Now that I only have my kids 50 per cent of the time, I make sure I am fully present for those moments. I listen when my kids speak to me. I take the time to chat to them in the bath and wash their backs if they want me to. We read more stories than just the required reading for school, just for fun. I sit down with them to watch a family movie, rather than using the TV to distract them while I get stuff done.

And then on the days when my kids are being lovingly cared for by their father, I get to go for runs, take long baths myself, cook delicious meals my kids would hate, and go out to the movies on my own.


Lara says that at first she still felt societal pressure to wallow when her kids weren't around.

"A good mother would be devastated to lose thousands of dinner-bath-bedtime-story evenings. A good mother would be heart sick to wake up alone," she writes.

Which is strange, isn't it? To feel bad while your children are being cared for by a parent who loves them just as much as you do?

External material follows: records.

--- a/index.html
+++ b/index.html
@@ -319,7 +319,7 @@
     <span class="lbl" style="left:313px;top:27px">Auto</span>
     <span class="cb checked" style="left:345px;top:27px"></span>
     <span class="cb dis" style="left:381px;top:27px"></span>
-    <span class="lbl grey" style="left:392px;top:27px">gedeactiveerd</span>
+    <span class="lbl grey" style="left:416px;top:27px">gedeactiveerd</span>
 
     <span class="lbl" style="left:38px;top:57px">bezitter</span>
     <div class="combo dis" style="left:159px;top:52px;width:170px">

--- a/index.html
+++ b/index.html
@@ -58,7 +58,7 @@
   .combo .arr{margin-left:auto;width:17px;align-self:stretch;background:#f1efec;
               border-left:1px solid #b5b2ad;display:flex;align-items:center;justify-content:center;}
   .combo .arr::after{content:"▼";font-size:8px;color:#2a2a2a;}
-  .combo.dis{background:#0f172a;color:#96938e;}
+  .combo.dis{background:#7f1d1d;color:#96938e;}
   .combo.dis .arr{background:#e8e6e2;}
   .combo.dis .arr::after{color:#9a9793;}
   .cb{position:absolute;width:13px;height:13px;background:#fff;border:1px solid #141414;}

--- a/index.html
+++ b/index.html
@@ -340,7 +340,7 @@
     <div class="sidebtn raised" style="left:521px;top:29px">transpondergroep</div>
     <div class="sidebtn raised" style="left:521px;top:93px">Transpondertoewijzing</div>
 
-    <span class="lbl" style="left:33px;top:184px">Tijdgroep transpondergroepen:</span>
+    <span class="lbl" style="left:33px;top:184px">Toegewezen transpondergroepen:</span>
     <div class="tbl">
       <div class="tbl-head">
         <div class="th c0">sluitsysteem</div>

Lara admits she enjoys her time away from her kids, and says she realised an unhappy couple going their separate ways can be better for the kids (and the parents) than staying together and being unhappy.

Some commenters on the article found Lara's happiness offensive:

"Or maybe that she is just supremely selfish…not a good idea when you are a parent… so I suppose it's good she is only a part-time parent for her kids' sake."

"I'm sure the author got the memo and it sounds like the divorce was much about having 'me' time."

"The writer seems very stuck in the moment, with little ability to have foresight."

The common confusion between the words "mother" and "martyr" strikes again. And weird that nobody is having a go at the father, who is also spending 50 per cent of his time with the children.

There were supporters too, with one primary school teacher writing, "My non-scientific take from observing my elementary school students: divorce where the parents could not be amicable were awful on the children, divorces where the parents were clearly amicable and co-parenting effectively seemed like truly no big deal…"

Another came to Lara's defence, writing," I watched my parents be miserable and us kids miserable in the process."

And that's the point, really, isn't it? Nobody chooses divorce as their first option. I would have preferred to stay married, but as much as we tried, we just couldn't make that work. I'm sure Lara is the same.

So what do we do? We make the best of it. We find a way to lead a happy fulfilling life in this new version of ourselves. After a long period of living unhappily, we dare to reach for happiness for us and for our kids.

There are many who would love for us to curl up and wither on our couch, while pining away for the life we've lost but gosh, what a crock. We are not scarlet women, to be branded and hidden away in shame. We got married, it didn't work out, and now we're living our lives.

I'm predicting our kids will thank us for it.